- _What the task requires_
How many lines of the entries hold the string "none"? Reply with the number alone.

- _Stored data_
= = = = = = =

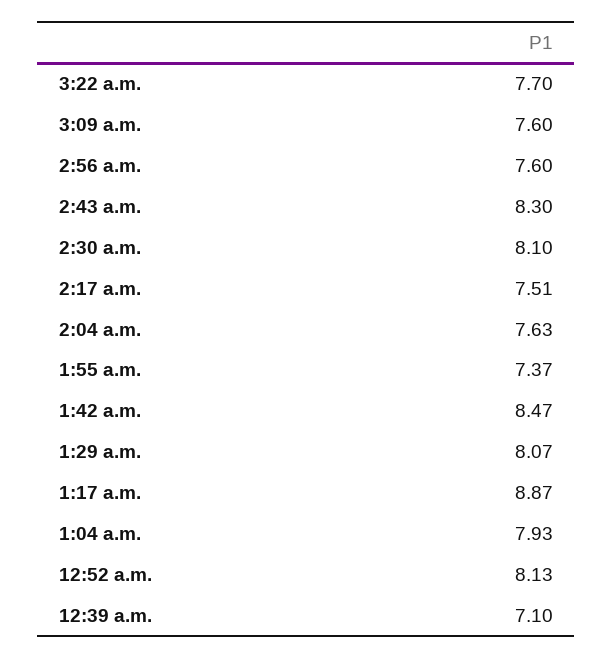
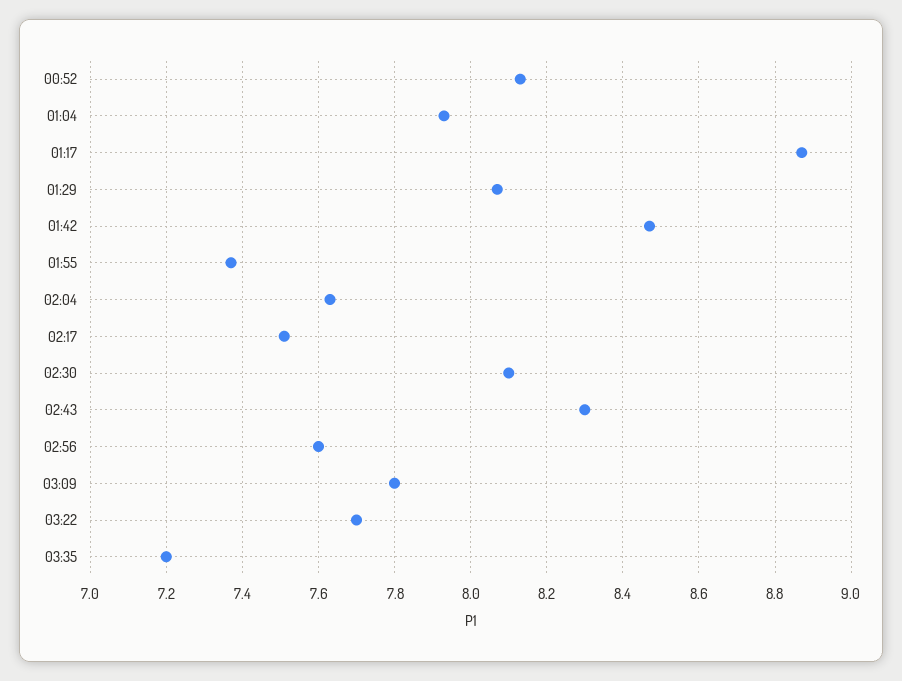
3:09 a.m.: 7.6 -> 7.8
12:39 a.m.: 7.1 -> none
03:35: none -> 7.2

= = = = = = =

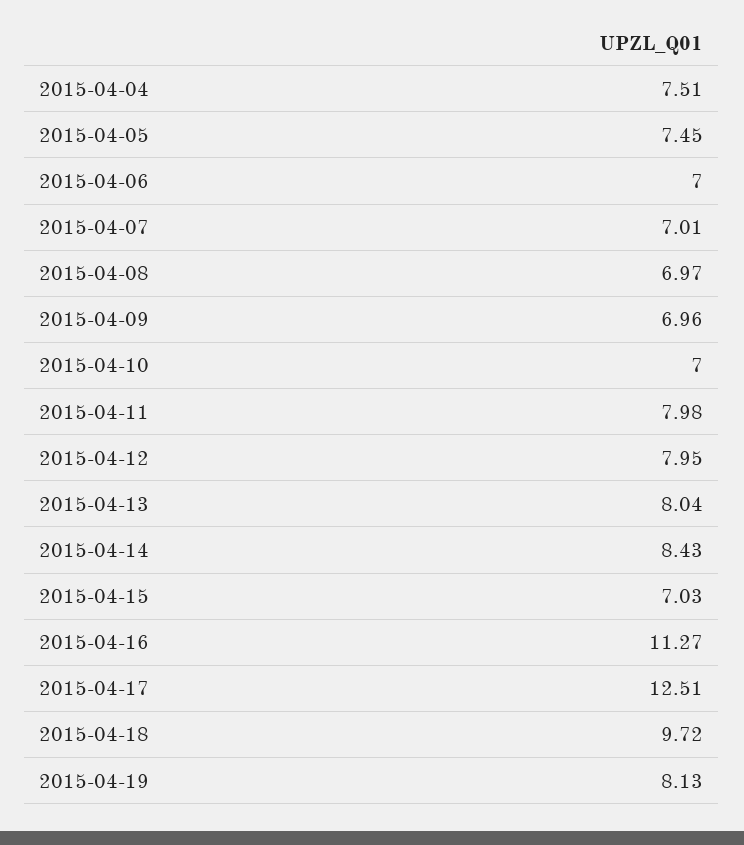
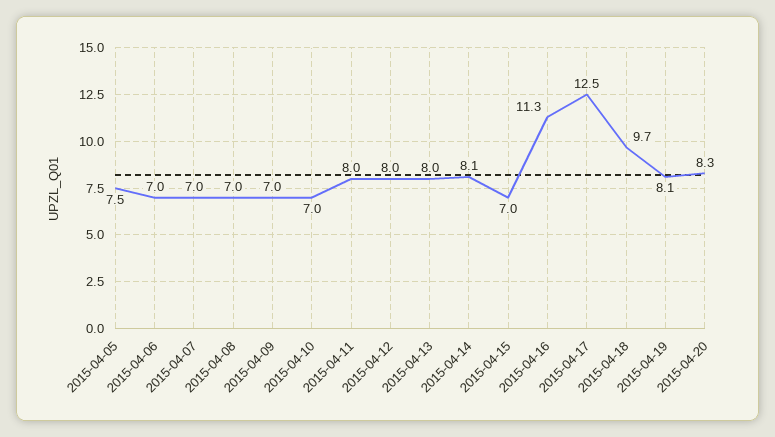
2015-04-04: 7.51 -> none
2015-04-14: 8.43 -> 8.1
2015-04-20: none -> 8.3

= = = = = = =

- _Written response_
4